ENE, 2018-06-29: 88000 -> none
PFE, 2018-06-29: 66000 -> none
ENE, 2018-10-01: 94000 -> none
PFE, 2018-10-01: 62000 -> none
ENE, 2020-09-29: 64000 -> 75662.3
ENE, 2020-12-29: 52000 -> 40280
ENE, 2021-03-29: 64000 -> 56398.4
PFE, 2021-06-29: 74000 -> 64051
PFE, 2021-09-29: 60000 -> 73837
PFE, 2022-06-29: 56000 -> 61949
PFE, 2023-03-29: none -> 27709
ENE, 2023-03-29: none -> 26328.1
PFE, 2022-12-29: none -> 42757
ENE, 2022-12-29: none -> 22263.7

- - -

• _WHAT YOU ARE ASKED TO DO_:
Reproduce the data in full, precisely as given.

• _TASK RESULT_:
ENE, 2018-06-29: 88000 -> none
PFE, 2018-06-29: 66000 -> none
ENE, 2018-10-01: 94000 -> none
PFE, 2018-10-01: 62000 -> none
ENE, 2020-09-29: 64000 -> 75662.3
ENE, 2020-12-29: 52000 -> 40280
ENE, 2021-03-29: 64000 -> 56398.4
PFE, 2021-06-29: 74000 -> 64051
PFE, 2021-09-29: 60000 -> 73837
PFE, 2022-06-29: 56000 -> 61949
PFE, 2023-03-29: none -> 27709
ENE, 2023-03-29: none -> 26328.1
PFE, 2022-12-29: none -> 42757
ENE, 2022-12-29: none -> 22263.7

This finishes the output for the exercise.